IDEA 97 Public Law 94-142 passed in 1975, was also known as the Education for all Handicapped Children Act. The Individuals with Disabilities Act of 1990 was an update of this law. IDEA 97 is a revision of the 1990 Act. The law addresses six major principles:
- Free Appropriate Education (zero exemptions)
- Nondiscriminatory Evaluation
- Individualized Education Plan
- Least Restrictive Environment
- Due Process
- Parent Participation
The law guarantees all children with disabilities a free, appropriate public education. States are required to provide educational opportunities for students from ages 3 to 21. Nondiscriminatory evaluation is required which means that there must be a full evaluation for each child, free from cultural bias and language barriers. Each student who is identified will have an Individualized Education Plan (IEP) tailored to his or her unique needs. The IEP must meet certain requirements in terms of participants, content, time lines, parent involvement and accountability. The student must be educated in the least restrictive environment. To the maximum extent possible, students with disabilities should be educated with their non-disabled peers. The right to due process demands that a procedure be in place to ensure fairness and appropriateness to both parents and professionals. This includes due process hearings, the right to an evaluation, written notice to parents and parental consent.

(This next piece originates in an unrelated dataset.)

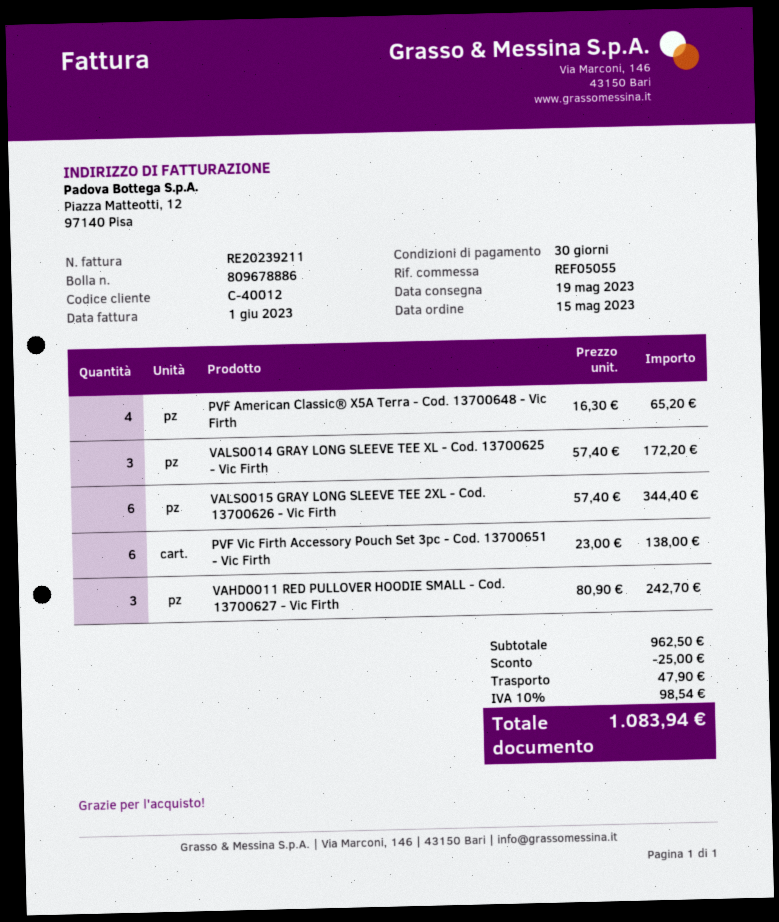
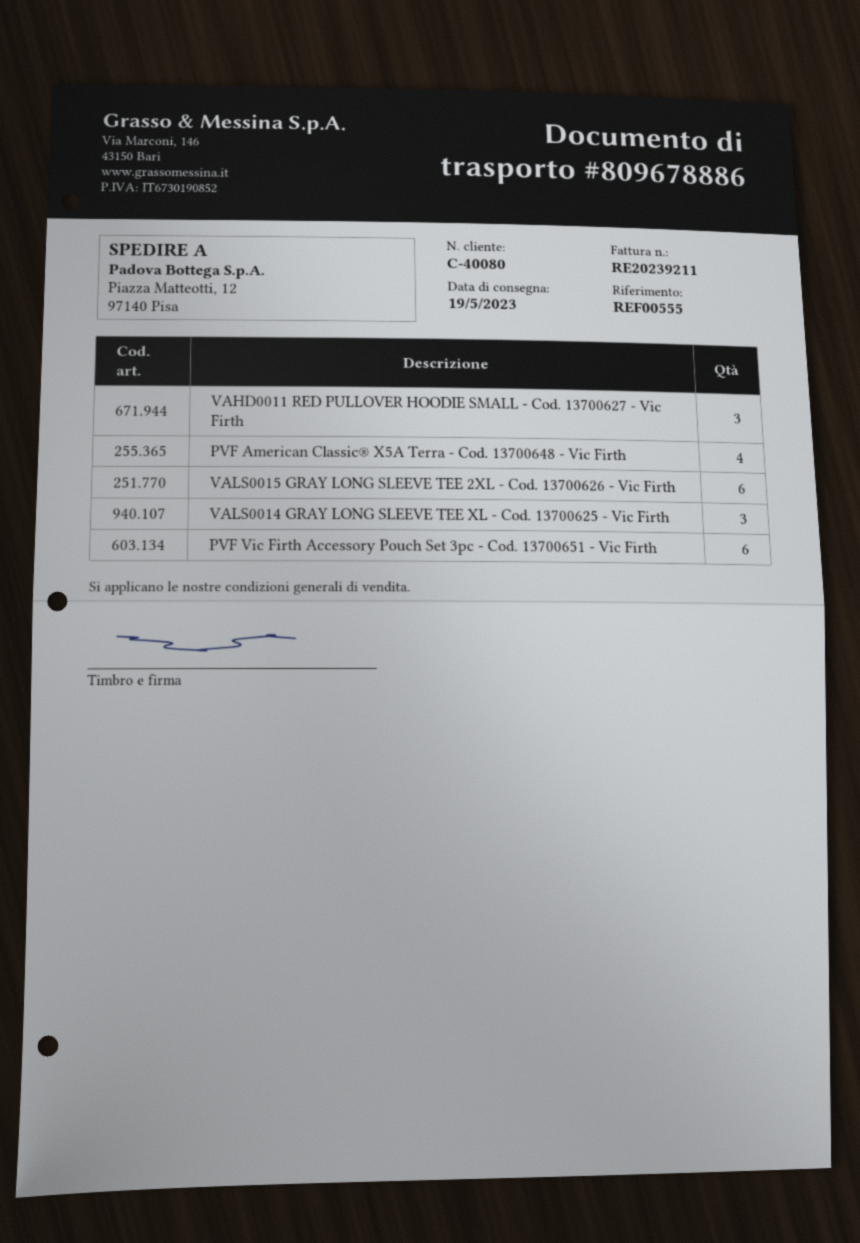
customer number: C-40012 -> C-40080
reference: REF05055 -> REF00555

Parent participation is required every step of the way in providing special education services. Extensive rights for parents are defined regarding confidentiality, attendance at meetings, permission to evaluate and permission to place. The laws are positive. It has been estimated that twenty percent of the American population is disabled. Every family is affected in some way by a member (at least of the extended family) having a mental or physical disability. There is still much prejudice in our world about individuals who are different. Protecting their civil rights is not a favor...it is the law!